━━━━━ MATERIAL PROVIDED

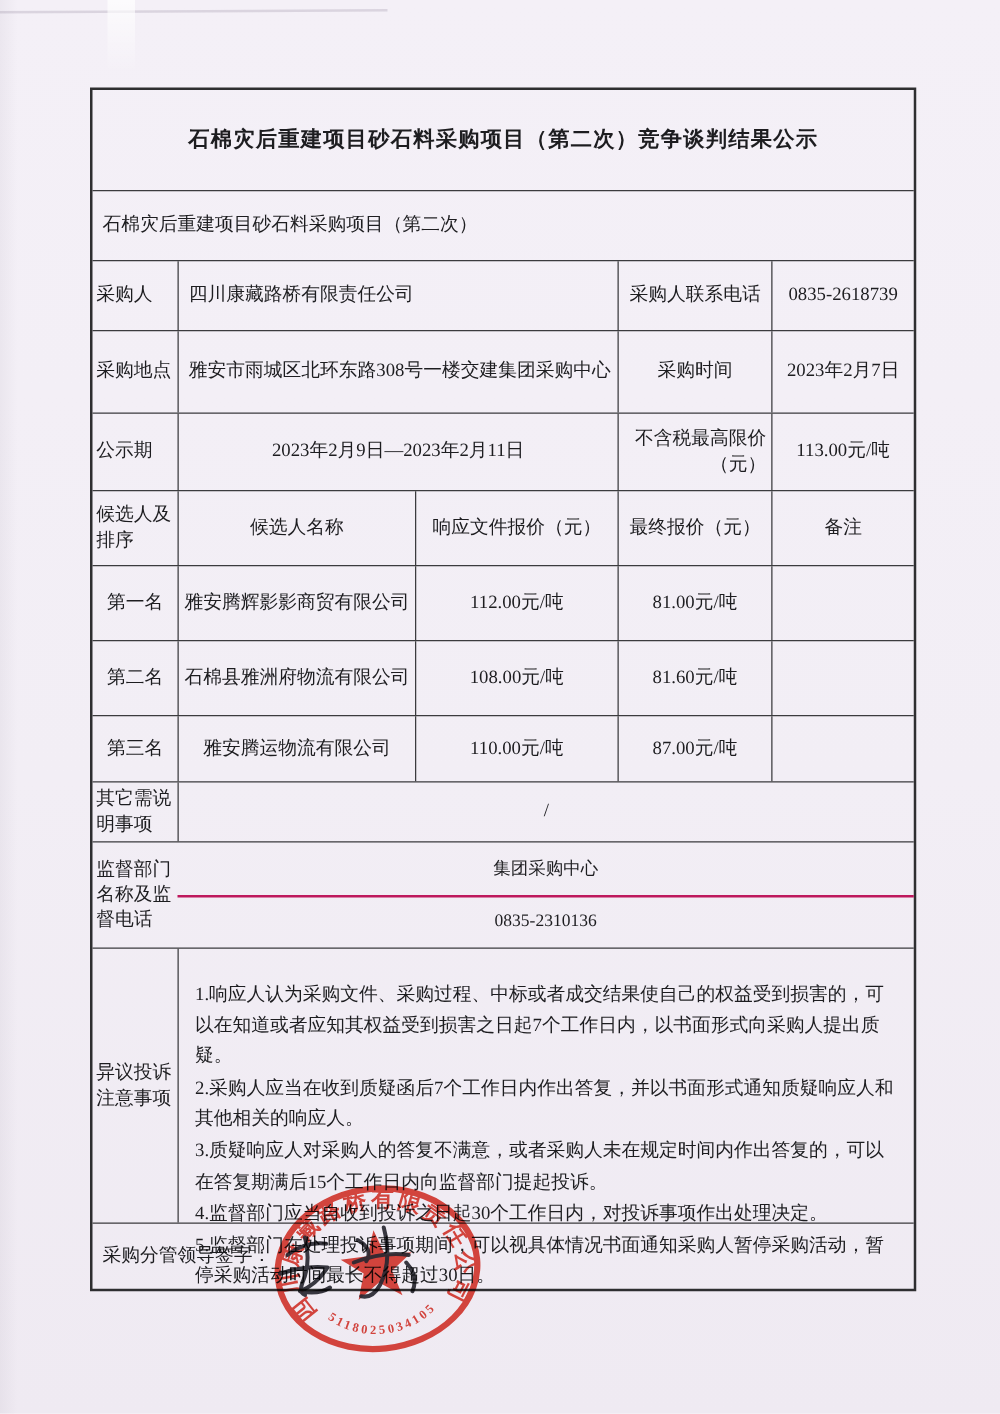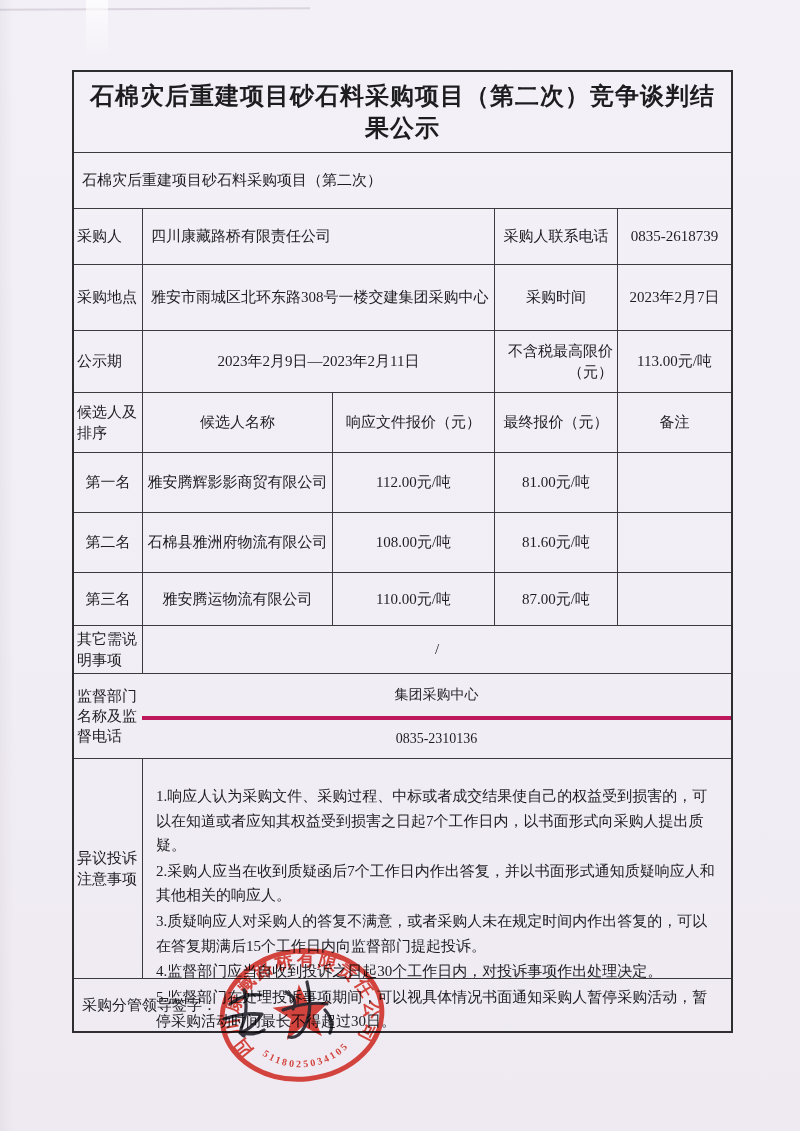"石棉灾后重建项目砂石料采购项目（第二次）竞争谈判结果公示" .title-cell { font-size: 24px -> 17px }
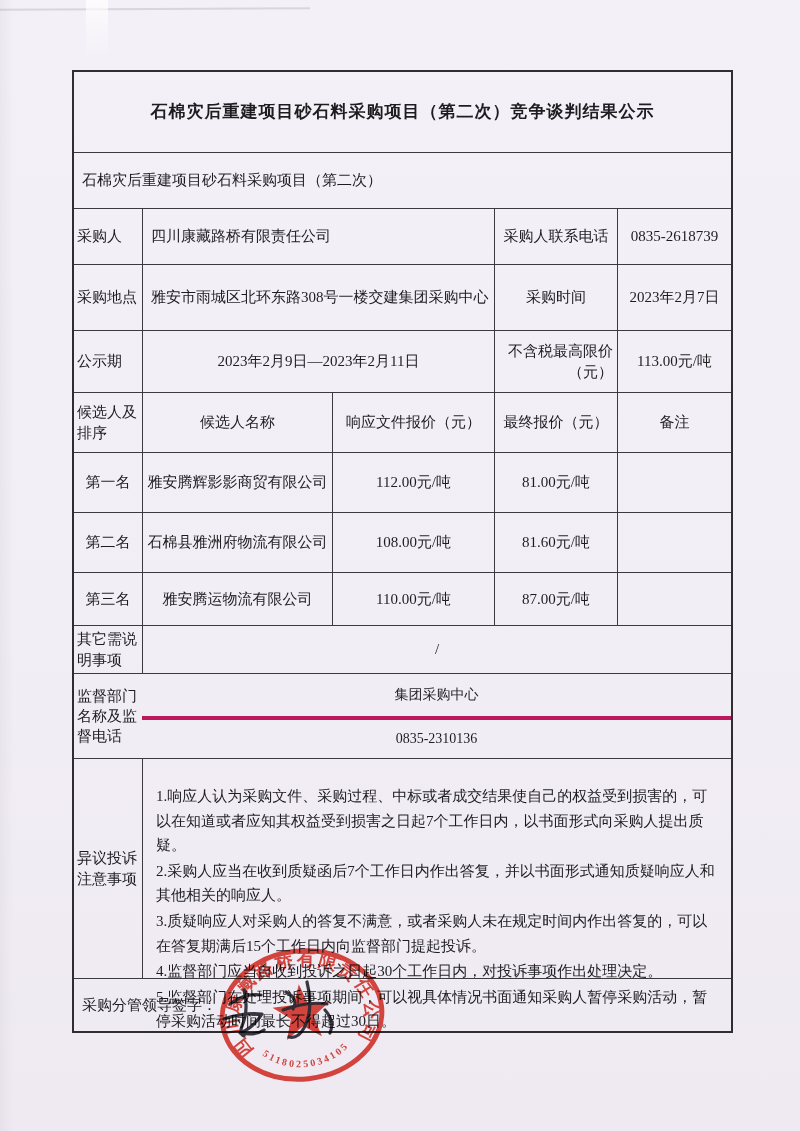"0835-2310136" .sub-row + .sub-row { border-top: 4px solid #be185d -> 2px solid #be185d }
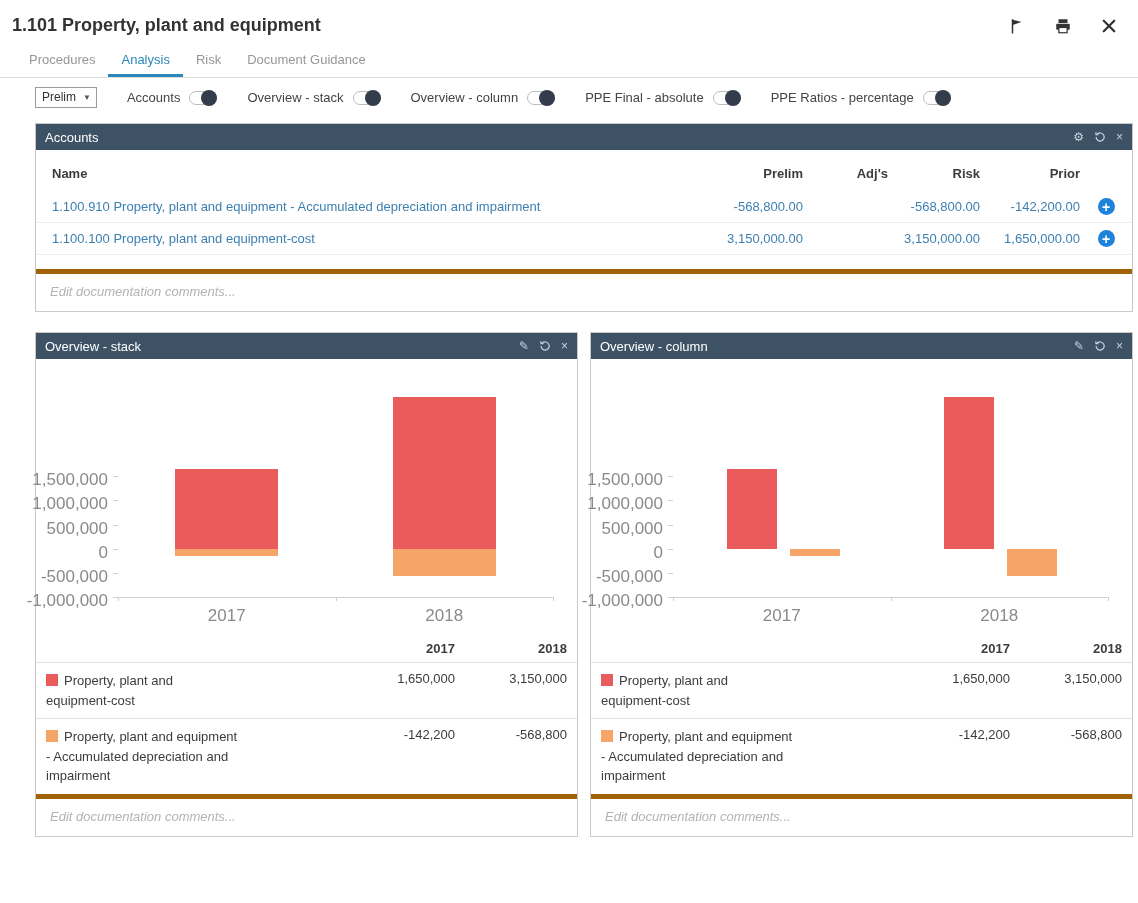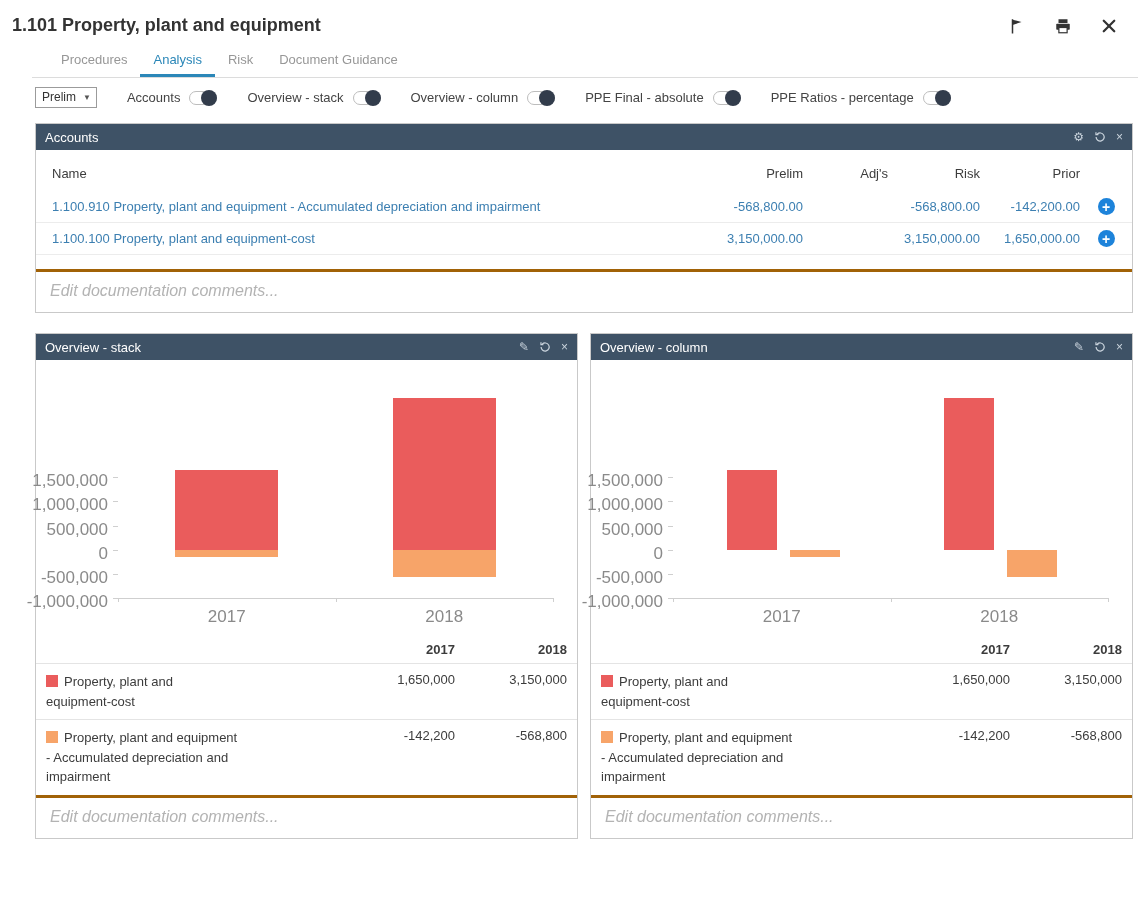"Procedures" .tabs { margin-left: 32px -> none }
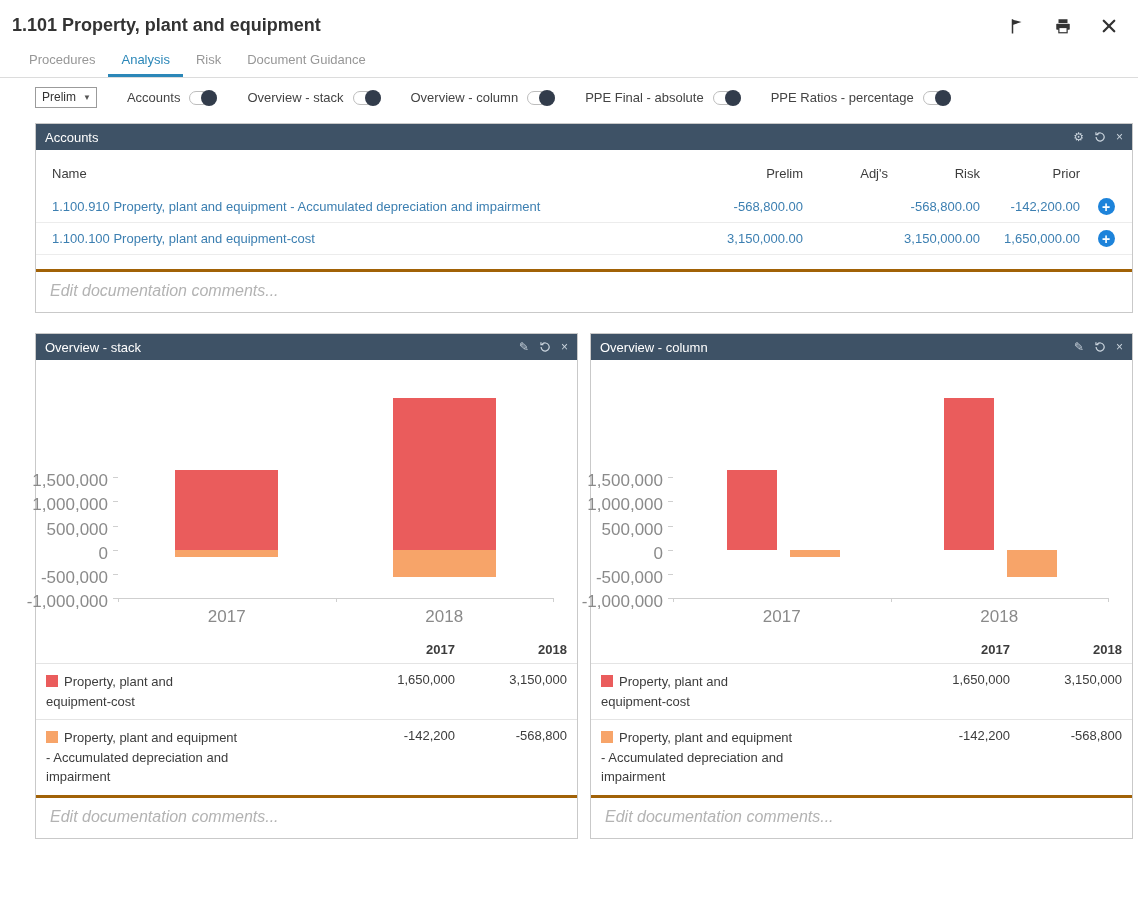"Name" .accounts-table th { font-weight: 400 -> 700 }
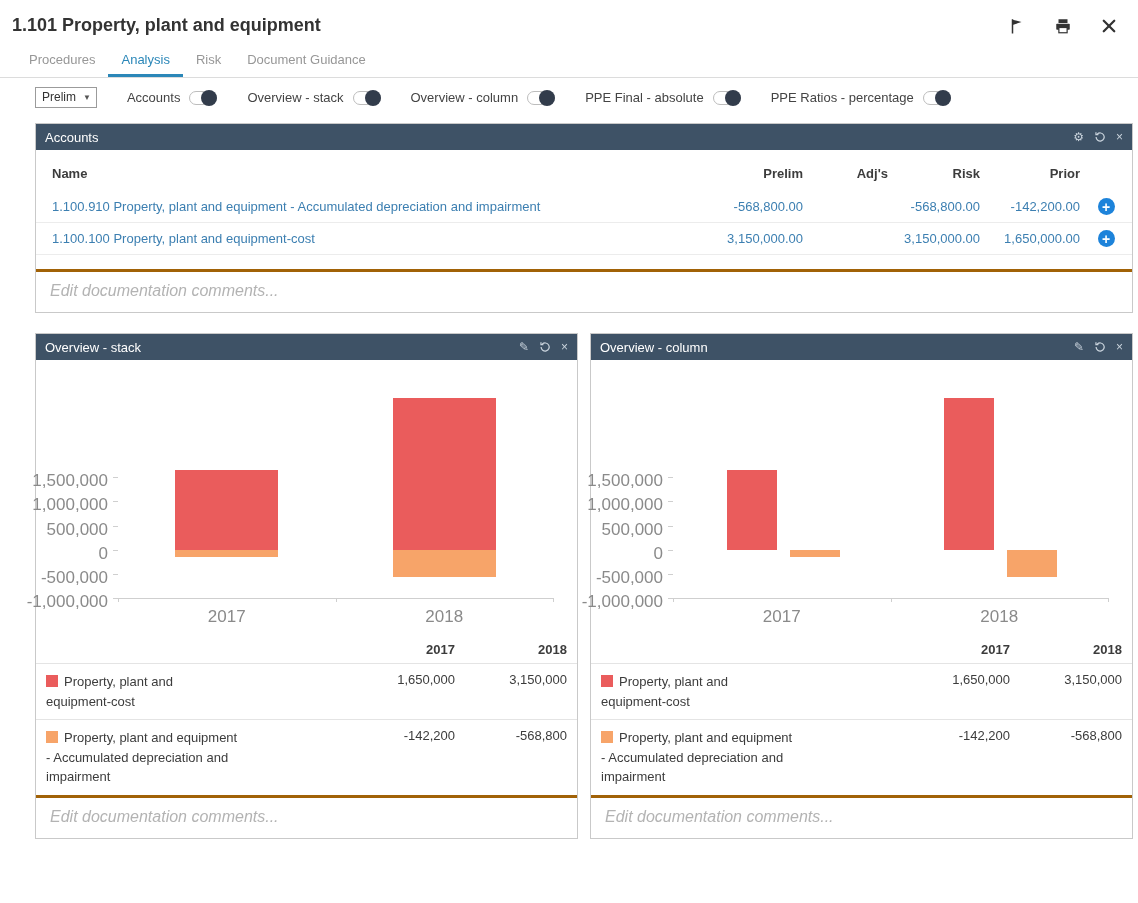"Edit documentation comments..." .comments { border-top: 3px solid #a16207 -> 5px solid #a16207; font-size: 16px -> 13px }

━━━━━━━━━━

== WORK TO COMPLETE ==
All lines between the one that contains "border-top: 4px solid" and the end of the records above, both included, are to be returned exactly as they stand, except for pictures, which are omitted.

== ANSWER BELOW ==
"0835-2310136" .sub-row + .sub-row { border-top: 4px solid #be185d -> 2px solid #be185d }
"Procedures" .tabs { margin-left: 32px -> none }
"Name" .accounts-table th { font-weight: 400 -> 700 }
"Edit documentation comments..." .comments { border-top: 3px solid #a16207 -> 5px solid #a16207; font-size: 16px -> 13px }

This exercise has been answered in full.